Within the entries below, find every line that has the string "method", then copy it.
*** Begin section ***
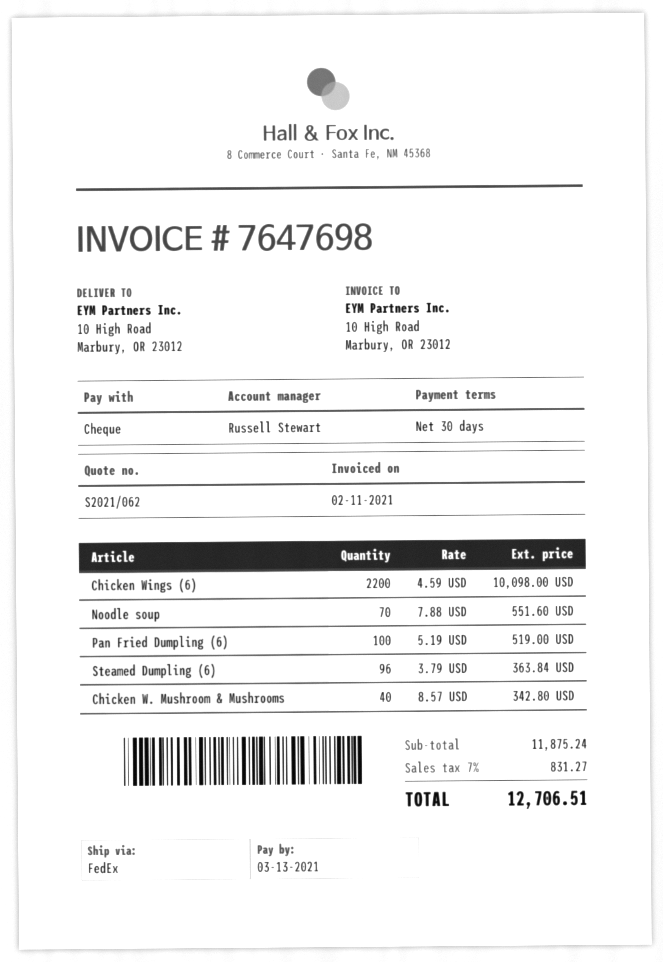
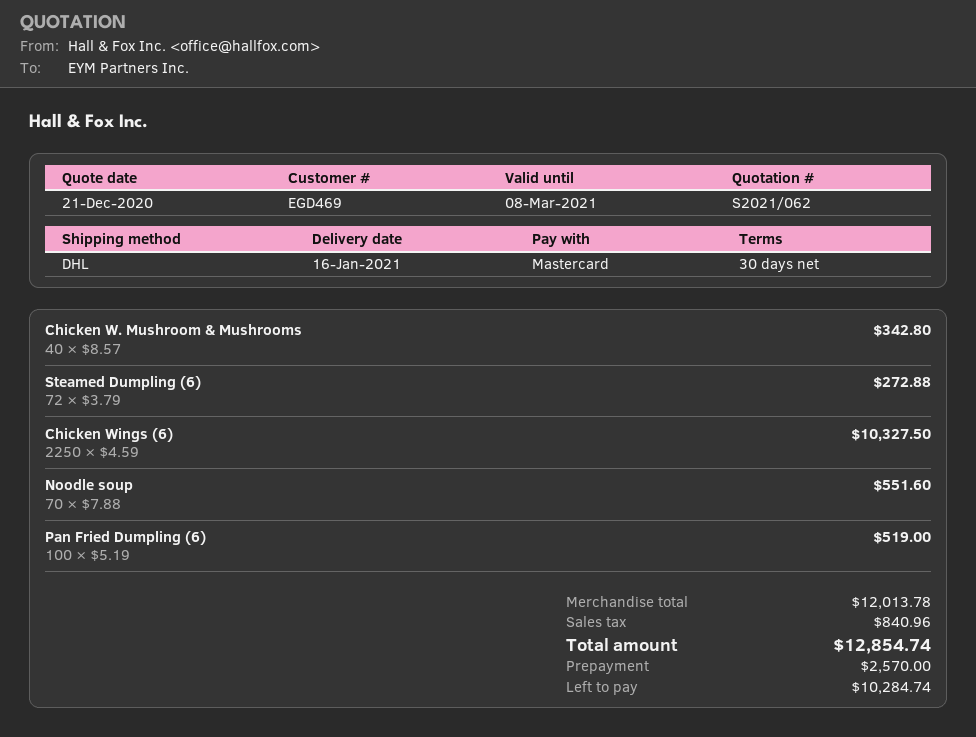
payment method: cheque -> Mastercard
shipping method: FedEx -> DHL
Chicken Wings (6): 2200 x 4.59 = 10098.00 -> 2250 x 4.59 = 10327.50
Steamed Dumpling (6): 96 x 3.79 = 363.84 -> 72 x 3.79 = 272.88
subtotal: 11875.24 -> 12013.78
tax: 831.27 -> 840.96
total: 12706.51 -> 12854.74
*** End section ***
**Solution:**
payment method: cheque -> Mastercard
shipping method: FedEx -> DHL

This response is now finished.